@Croa : l’Occitan est une langue de synthèse fabriquée par des universitaire en réunissant plusieurs dialectes différents (Auvergnat, Provençal, Limousin, Languedocien, Guyennais, etc.), comme le Breton universitaire.
Pas de problème pour faire un occitano-catalan que personne ne comprendra, et les gens utiliseront l’américain.
Un pays qui veut affirmer sa souveraineté contre un état impérialiste provoque une guerre, effectivement. Il est obligé d’avoir une armée pour se défendre.
Comme Khadafi, comme tous les dirigeants nationalistes arabes :
comme Mossadeg, comme Sadam Hussein, comme Mahmoud Ahmadinejah, comme Hugo Chavez, comme le Dr Bachar El Assad, comme Vladimi Poutine,
Ce n’est pas le nationalisme qui est la guerre, c’est l’impérialisme.
c’est aux USA qu’il y avait des bus, des écoles, des WC, des hôpitaux, des universités, des cafés, "Interdits aux Nègres" jusqu’à l’époque de …. Kennedy.
"Un des bobards a consisté à dire que le Chancelier allemand Adolf Hitler aurait été furieux quand Jesses Owens gagna la course ; que Hitler aurait refusé de serrer la main de Owens parce qu’il était noir ; que les Allemands auraient été embarrassés parce que la victoire d’Owens « aurait démenti » des idées allemandes sur des différences raciales, et ainsi de suite.
En réalité, Owens fut acclamé par les Berlinois avec autant d’enthousiasme que pour les athlètes allemands. Jesse Owens lui-même raconta qu’en une occasion, alors qu’il était dans le stade, il échangea un signe avec Hitler : « Quand je passai devant le Chancelier, il se leva, me fit un signe de la main, et je lui rendis son salut. »

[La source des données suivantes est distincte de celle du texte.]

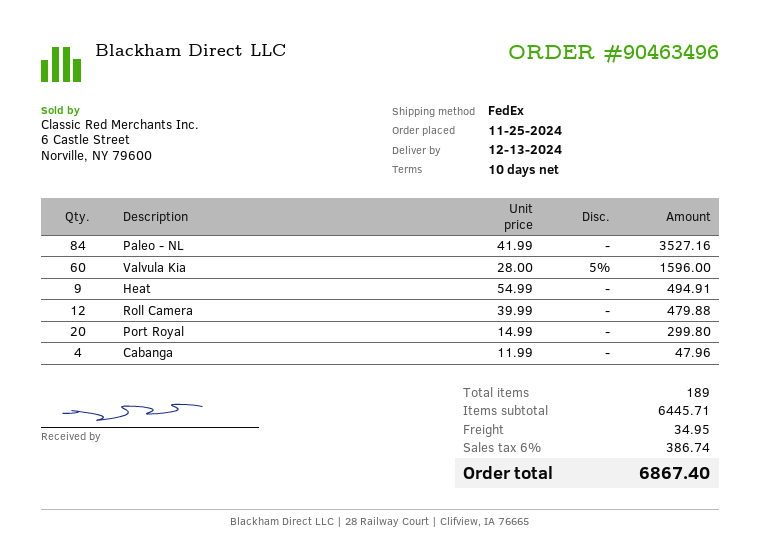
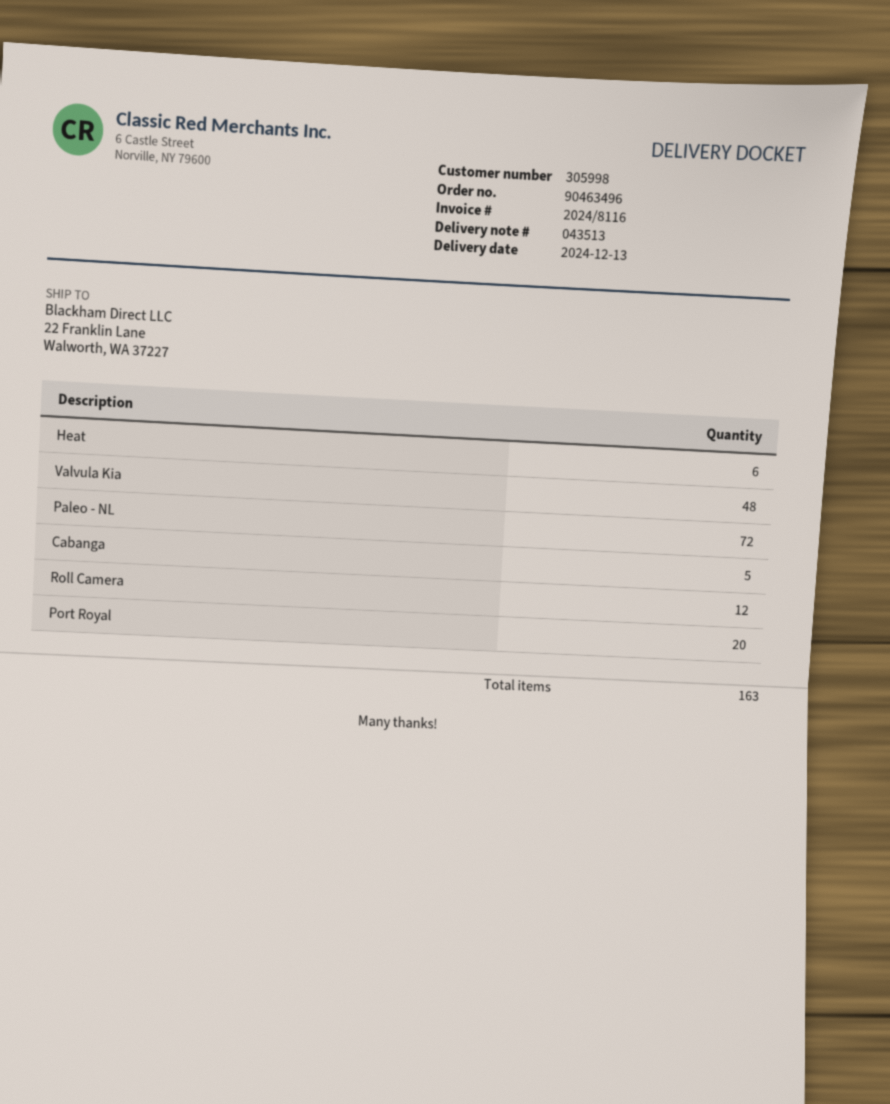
Paleo - NL: 84 -> 72
Valvula Kia: 60 -> 48
Heat: 9 -> 6
Cabanga: 4 -> 5
total quantity: 189 -> 163

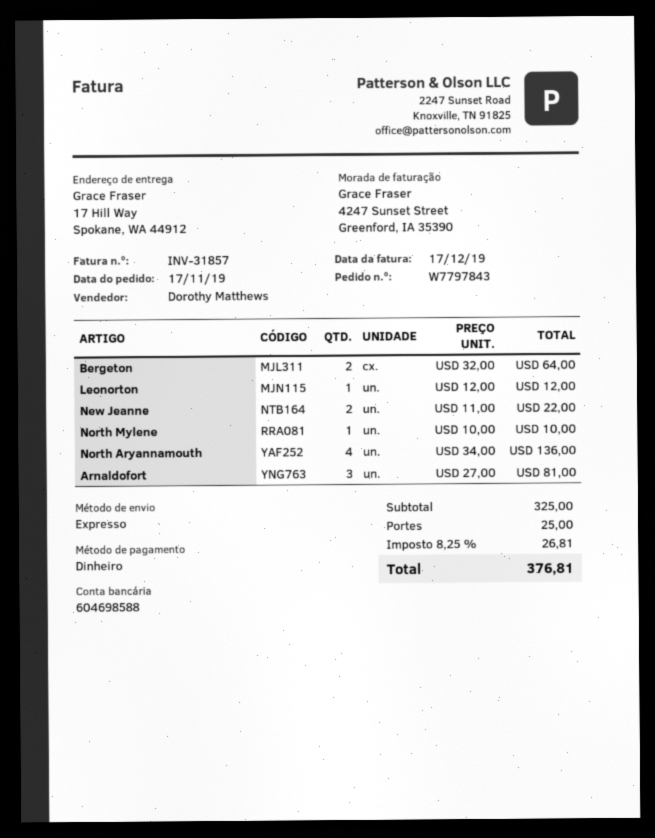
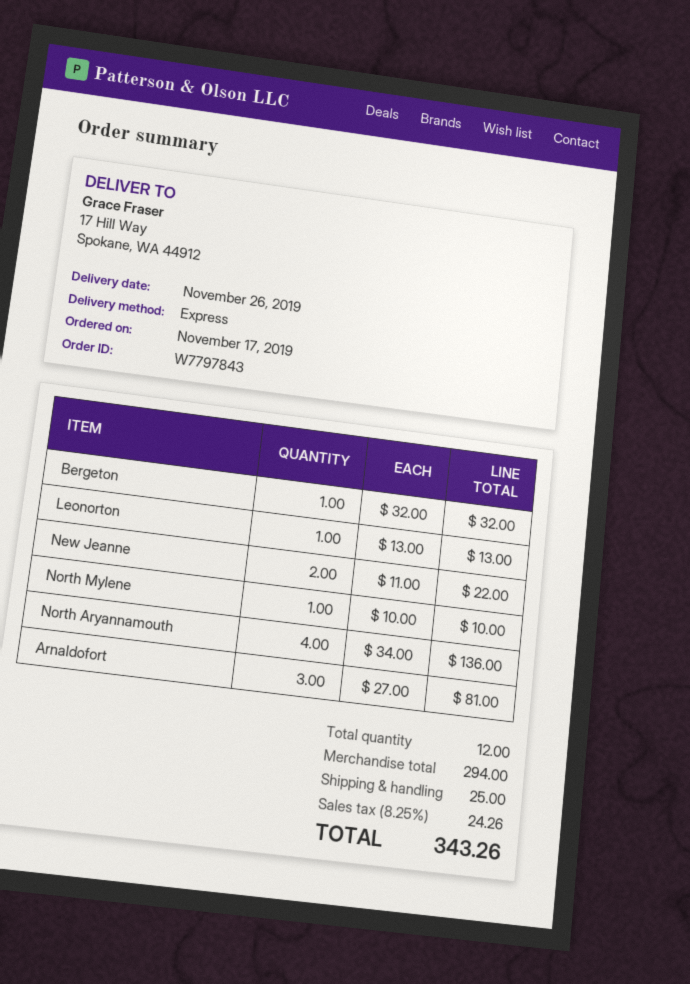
Bergeton: 2 x 32.00 = 64.00 -> 1 x 32.00 = 32.00
Leonorton: 1 x 12.00 = 12.00 -> 1 x 13.00 = 13.00
subtotal: 325.00 -> 294.00
tax: 8.25% = 26.81 -> 8.25% = 24.26
total: 376.81 -> 343.26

Jesse Owens, et c’est tout à son honneur, ne participa jamais lui-même à la fabrication de ce bobard. Il souligna toujours constamment la chaleur de la réception qu’il reçut en Allemagne et sa joie pendant ces journées à Berlin.
Mais il ne put pas empêcher d’autres personnes de l’utiliser comme un symbole, pendant sa vie aussi bien qu’après sa mort, pour calomnier l’Allemagne pour des motifs qui commencent à être clairs aujourd’hui.

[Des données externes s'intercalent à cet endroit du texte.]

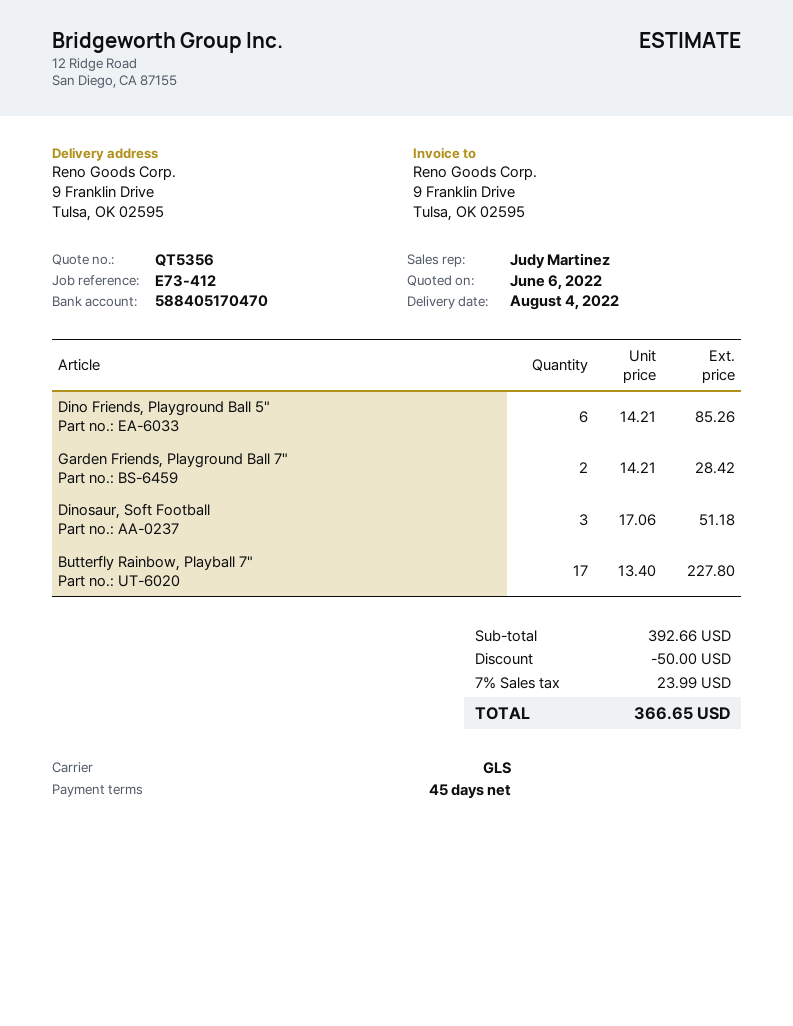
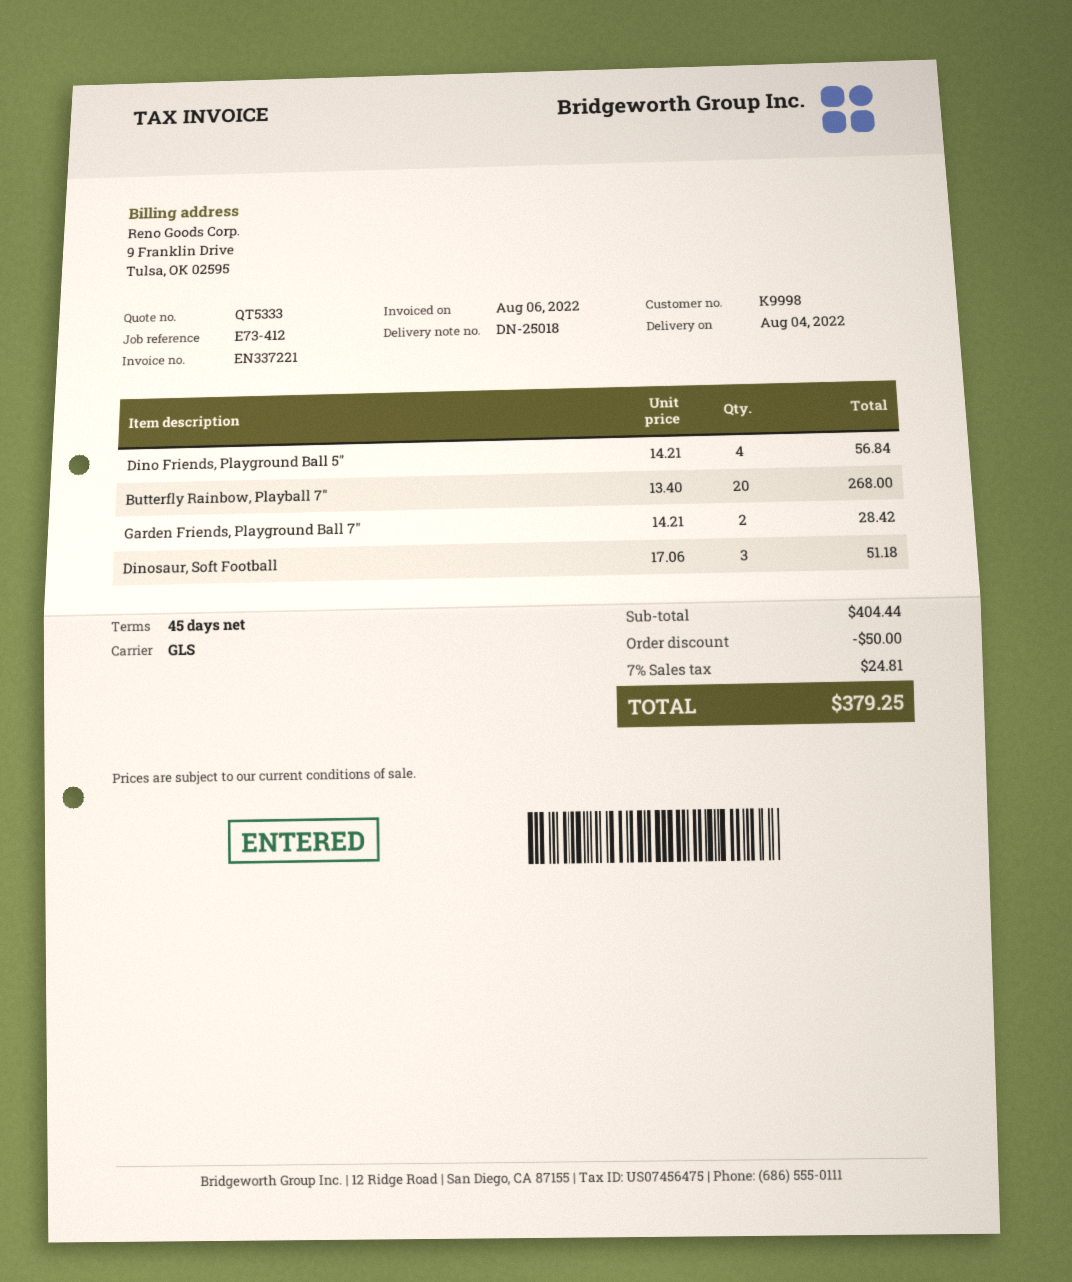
quote number: QT5356 -> QT5333
Dino Friends, Playground Ball 5": 6 x 14.21 = 85.26 -> 4 x 14.21 = 56.84
Butterfly Rainbow, Playball 7": 17 x 13.40 = 227.80 -> 20 x 13.40 = 268.00
subtotal: 392.66 -> 404.44
tax: 7% = 23.99 -> 7% = 24.81
total: 366.65 -> 379.25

Extraits tirés (et adaptés) de l’article en français de Mark Weber : Jesse Owens : Mythe et réalité
Owens a même déclaré :
"Hitler didn’t snub me — it was FDR who snubbed me. The president didn’t even send me a telegram."

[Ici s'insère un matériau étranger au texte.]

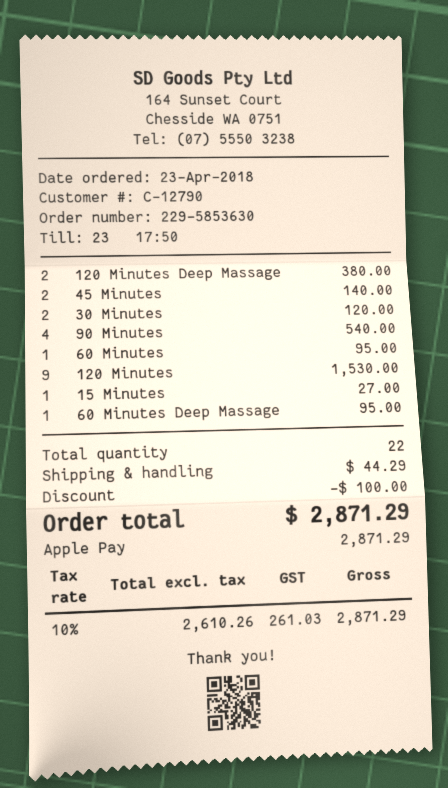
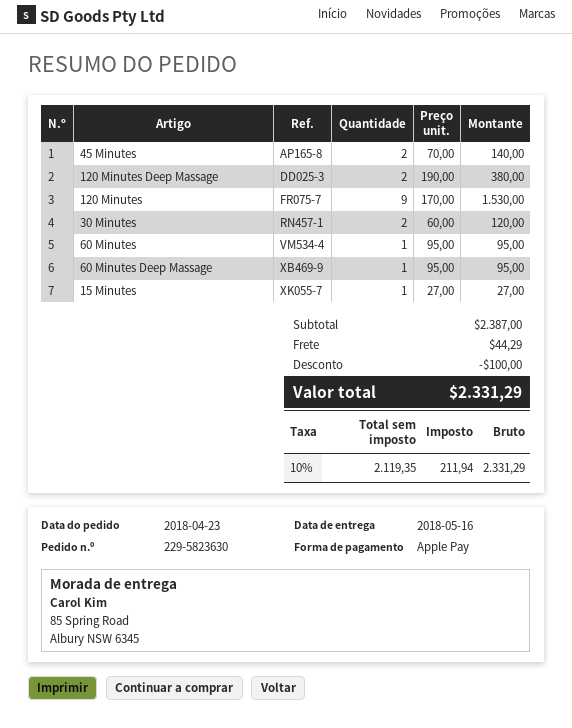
order number: 229-5853630 -> 229-5823630
90 Minutes: 4 for 540.00 -> none
net: 2610.26 -> 2119.35
tax: 10% = 261.03 -> 10% = 211.94
total: 2871.29 -> 2331.29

"Hitler ne m’a pas snobé. C’est Roosevelt qui m’a snobé. Le président ne m’a même pas envoyé un télégramme."
Jessy Owens n’a fait l’objet d’aucune mesure ou allusion raciste de la part de l’Allemagne, il s’est bien vu décerner ses médailles, son nom a bien été indiqué dans tous les documents olympiques publiés, ainsi que sur la stèle où ont été inscrit le nom de tous la vainqueurs. Ce sont les USA qui étaient un pays raciste à l’égard des noirs, pas l’Allemagne.